Gradualmente apareció en escena, un tercer personaje… su nieto, que pasó de ser ignorado a ocupar el valor central en sus procesos mentales, como el protagonista principal que habría de poner en el verdadero orden de sus ideas, afectos y emociones.
—Tienes razón… —me dijo meditabunda—. Estoy convirtiendo la buena noticia de la venida a la vida de mi primer nieto en una noticia mala, perversa, funesta… en una desgracia, que no lo es, pues solo he visto lo malo invirtiendo los valores, y no es así como he vivido.

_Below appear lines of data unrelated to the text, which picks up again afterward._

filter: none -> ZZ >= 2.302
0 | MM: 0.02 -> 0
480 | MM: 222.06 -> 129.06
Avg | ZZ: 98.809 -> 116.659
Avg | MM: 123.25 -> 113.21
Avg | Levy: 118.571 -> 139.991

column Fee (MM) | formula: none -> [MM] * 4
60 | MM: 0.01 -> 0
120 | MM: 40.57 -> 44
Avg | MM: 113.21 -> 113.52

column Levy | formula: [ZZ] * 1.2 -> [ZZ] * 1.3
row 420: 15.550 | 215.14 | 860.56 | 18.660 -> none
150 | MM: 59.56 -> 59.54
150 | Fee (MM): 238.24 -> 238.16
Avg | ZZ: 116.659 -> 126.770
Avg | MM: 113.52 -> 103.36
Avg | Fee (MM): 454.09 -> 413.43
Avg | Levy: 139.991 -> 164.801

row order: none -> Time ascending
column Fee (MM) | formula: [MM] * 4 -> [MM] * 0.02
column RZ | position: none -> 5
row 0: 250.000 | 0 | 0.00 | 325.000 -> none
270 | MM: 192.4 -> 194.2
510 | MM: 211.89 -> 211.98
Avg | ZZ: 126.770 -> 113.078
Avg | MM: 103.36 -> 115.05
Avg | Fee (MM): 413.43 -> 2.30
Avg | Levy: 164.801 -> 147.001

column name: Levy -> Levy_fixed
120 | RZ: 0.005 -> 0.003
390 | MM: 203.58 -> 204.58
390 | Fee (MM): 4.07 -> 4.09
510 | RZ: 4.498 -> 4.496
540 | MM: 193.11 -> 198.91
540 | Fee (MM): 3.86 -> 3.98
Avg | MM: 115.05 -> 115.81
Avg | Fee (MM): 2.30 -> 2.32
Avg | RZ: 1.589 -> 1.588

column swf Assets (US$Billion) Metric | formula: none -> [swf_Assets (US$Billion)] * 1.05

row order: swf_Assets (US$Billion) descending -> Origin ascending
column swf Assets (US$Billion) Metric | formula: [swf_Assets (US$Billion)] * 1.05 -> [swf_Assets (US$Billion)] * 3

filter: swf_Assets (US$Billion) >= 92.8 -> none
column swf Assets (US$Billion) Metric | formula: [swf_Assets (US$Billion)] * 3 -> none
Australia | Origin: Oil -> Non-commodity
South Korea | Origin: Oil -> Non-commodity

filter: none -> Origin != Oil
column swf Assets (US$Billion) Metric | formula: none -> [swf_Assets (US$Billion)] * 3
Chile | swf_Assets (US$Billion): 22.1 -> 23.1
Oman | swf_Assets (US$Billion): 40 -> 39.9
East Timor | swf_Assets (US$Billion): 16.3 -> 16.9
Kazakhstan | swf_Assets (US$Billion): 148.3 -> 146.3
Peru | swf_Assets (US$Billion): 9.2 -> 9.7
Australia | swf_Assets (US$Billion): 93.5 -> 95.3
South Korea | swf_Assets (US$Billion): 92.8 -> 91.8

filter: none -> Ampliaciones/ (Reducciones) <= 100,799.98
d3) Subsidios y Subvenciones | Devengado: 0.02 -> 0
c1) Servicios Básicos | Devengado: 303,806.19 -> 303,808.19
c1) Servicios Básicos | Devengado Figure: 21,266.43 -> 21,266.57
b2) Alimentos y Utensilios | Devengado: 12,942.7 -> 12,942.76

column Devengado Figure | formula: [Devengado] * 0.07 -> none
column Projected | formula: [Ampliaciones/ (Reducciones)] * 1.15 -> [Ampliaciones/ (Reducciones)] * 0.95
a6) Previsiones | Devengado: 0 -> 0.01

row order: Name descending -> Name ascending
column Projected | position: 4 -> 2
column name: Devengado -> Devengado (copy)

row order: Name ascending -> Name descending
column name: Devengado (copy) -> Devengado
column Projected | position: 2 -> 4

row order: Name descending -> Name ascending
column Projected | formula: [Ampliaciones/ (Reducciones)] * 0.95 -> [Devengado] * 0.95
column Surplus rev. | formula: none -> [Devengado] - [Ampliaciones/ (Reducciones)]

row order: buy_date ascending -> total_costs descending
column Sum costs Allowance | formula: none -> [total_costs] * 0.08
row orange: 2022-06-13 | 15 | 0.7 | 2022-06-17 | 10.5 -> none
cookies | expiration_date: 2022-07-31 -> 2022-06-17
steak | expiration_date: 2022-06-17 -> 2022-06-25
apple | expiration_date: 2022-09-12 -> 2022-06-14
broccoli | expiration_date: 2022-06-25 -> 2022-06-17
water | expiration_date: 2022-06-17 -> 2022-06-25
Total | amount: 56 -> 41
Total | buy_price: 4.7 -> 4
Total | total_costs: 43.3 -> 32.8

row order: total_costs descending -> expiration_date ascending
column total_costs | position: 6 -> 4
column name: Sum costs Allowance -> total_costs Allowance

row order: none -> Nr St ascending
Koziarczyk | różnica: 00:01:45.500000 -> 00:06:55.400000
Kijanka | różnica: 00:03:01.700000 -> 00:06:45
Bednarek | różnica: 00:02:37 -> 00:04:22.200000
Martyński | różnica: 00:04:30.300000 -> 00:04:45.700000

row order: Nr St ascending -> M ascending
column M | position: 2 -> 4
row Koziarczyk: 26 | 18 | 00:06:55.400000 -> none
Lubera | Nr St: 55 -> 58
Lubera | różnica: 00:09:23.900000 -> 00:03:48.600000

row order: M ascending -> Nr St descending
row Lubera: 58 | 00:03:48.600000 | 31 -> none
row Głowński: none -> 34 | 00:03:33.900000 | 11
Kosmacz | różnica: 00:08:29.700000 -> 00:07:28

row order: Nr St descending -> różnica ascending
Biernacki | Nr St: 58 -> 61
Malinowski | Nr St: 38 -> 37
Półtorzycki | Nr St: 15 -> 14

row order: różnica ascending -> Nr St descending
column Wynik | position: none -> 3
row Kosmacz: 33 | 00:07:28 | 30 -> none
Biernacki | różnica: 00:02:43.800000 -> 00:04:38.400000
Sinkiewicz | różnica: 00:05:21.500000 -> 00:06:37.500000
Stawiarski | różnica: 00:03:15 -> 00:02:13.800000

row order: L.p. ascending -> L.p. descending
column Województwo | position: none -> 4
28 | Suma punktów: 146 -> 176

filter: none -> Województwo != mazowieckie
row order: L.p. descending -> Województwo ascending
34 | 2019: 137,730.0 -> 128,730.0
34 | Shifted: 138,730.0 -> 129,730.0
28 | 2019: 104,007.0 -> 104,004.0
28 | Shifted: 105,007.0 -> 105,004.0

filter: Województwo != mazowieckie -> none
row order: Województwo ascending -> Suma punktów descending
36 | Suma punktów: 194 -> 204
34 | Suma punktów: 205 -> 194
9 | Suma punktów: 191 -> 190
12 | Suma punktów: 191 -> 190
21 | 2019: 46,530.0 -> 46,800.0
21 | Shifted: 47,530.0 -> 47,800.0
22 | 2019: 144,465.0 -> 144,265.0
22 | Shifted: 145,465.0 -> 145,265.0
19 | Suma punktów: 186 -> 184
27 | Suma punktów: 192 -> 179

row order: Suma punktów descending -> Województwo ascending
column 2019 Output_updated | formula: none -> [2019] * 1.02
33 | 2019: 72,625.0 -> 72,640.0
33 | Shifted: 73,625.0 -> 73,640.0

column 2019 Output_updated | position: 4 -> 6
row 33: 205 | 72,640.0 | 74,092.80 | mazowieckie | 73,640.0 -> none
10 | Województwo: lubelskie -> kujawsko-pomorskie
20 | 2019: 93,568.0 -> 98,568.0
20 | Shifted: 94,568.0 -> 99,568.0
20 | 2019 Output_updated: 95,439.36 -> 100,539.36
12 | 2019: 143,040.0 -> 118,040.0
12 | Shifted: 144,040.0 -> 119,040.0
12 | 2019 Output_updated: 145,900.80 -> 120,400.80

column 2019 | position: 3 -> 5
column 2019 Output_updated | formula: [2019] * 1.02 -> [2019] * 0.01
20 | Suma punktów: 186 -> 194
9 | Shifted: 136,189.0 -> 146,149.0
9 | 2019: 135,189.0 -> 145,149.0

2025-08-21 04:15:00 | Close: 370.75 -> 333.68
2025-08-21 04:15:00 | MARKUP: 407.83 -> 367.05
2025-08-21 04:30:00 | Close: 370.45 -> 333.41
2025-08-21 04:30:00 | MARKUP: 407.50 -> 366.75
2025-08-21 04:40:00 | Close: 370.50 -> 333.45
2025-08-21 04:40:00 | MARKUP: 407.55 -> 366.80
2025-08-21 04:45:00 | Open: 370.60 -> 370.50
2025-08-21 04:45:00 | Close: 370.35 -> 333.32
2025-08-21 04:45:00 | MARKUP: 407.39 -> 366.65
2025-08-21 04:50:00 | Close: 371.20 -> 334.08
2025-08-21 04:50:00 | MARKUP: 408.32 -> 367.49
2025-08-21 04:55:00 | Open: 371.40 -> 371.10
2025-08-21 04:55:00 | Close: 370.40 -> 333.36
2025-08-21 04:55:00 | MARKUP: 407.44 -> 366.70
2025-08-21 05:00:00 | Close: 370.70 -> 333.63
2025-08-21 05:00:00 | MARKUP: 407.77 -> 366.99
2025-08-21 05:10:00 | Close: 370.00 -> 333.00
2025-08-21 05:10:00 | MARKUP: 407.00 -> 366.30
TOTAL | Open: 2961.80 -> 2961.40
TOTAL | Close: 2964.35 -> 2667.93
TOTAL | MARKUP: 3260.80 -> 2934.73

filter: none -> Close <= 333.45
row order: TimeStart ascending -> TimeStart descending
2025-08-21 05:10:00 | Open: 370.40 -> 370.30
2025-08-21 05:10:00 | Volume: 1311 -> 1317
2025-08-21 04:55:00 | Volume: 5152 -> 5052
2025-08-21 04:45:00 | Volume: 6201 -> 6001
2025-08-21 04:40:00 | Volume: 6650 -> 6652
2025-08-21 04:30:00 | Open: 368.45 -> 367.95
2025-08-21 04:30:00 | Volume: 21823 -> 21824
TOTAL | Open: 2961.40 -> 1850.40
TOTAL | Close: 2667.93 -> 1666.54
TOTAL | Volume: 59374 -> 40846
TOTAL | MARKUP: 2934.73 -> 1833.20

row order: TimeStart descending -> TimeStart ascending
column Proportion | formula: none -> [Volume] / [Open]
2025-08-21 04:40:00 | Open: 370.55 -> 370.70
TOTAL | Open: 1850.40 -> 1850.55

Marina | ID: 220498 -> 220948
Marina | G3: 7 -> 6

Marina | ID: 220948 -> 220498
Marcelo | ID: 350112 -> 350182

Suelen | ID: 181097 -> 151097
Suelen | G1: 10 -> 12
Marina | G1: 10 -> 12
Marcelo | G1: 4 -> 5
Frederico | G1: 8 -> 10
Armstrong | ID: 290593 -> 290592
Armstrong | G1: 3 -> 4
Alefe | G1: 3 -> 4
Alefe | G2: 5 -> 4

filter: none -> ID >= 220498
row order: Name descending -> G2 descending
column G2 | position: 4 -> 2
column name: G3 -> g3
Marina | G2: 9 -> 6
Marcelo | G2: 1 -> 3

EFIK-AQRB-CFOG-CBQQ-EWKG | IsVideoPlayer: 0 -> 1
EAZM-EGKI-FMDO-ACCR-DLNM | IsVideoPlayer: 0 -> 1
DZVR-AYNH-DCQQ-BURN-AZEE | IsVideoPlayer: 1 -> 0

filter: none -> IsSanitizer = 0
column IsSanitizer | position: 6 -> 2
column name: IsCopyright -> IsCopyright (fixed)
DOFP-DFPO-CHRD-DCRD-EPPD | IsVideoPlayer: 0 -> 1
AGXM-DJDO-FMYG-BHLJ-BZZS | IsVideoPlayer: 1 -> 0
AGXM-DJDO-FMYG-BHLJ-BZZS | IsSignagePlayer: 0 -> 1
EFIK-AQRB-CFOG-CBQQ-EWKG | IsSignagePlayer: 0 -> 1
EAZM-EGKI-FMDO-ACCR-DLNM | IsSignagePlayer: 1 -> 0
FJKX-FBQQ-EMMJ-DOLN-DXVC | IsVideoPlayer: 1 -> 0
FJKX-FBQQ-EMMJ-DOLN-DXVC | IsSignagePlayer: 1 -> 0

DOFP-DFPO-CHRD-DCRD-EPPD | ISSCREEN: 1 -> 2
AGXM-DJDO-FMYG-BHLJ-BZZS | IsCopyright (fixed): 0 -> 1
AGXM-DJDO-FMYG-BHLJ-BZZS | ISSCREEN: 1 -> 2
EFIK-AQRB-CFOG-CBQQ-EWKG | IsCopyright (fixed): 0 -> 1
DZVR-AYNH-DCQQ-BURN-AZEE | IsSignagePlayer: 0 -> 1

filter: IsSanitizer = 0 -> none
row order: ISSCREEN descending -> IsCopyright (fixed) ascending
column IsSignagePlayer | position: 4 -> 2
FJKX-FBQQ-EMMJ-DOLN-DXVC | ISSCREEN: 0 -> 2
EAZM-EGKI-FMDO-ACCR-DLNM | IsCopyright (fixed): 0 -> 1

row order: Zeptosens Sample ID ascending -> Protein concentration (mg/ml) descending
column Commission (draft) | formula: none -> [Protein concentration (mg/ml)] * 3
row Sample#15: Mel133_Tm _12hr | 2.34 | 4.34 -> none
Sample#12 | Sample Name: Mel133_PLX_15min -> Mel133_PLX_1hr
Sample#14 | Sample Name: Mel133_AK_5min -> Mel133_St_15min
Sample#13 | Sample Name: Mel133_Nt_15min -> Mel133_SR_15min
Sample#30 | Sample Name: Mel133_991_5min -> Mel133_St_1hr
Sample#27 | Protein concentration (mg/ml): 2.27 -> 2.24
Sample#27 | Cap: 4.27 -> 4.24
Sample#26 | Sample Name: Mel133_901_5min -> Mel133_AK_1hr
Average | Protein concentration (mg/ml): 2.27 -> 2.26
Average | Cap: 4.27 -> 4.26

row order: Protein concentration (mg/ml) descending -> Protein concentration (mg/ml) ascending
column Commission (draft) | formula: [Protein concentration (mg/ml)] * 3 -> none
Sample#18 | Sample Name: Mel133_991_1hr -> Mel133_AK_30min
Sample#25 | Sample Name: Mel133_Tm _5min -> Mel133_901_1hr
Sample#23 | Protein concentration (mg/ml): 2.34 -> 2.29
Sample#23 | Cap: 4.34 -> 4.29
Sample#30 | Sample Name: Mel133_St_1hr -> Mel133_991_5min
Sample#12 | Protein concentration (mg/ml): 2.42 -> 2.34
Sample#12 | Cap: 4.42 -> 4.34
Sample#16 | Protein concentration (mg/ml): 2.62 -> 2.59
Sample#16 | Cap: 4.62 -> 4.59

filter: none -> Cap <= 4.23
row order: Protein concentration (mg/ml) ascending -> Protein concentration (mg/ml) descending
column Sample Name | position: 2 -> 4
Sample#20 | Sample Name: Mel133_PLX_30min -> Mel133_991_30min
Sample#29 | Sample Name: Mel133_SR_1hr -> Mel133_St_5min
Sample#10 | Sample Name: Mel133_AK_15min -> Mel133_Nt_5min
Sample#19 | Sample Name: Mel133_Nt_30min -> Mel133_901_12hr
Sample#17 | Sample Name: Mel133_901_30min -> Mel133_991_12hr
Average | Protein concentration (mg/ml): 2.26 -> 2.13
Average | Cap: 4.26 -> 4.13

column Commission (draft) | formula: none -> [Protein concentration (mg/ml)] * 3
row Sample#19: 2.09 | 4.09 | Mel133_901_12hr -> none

En ese momento la invité a acercarse a una amplia ventana en mi despacho donde se podía admirar un bello atardecer, sublime, sereno. —Mañana —le dije en voz baja— ese sol saldrá con nuevas luces y calor, como un nuevo canto de esperanza para todos los que vivimos.
Y la deje un momento con sus reflexiones.
Luego, retomamos la conversación sobre la vida de su nieto. Cualquier otro interés en juego se analiza poniendo el foco en el valor incondicional de la vida de un ser humano único, inocente e inerme en nuestras manos.
Todo los demás, incluidos nosotros mismos y nuestra forma de vida, deberían en justicia adaptarse para recibir esa vida y amarla incondicionalmente.
Aceptamos que ciertamente en circunstancias así, nuestras vidas sufren cambios, algunos cuestan y duelen. Pero son cambios justos y su dolor construye el bien.
En la otra ribera del río, por el camino que había estado pensando, también hay cambios y dolor, pero los cambios son injustos y el dolor destruye, porque proviene del mal, arrasando para siempre la paz interior.
Han pasado algunos años y nos hemos encontrado en la recepción del colegio de mis hijos. Mi amiga iba acompañada de aquel “nieto” que resultó ser una hermosa niña, alegre y vivaracha, cuyas excelentes calificaciones me mostró como orgullosa abuela.
Nos dimos un silencioso abrazo… Era una tibia mañana bellamente soleada.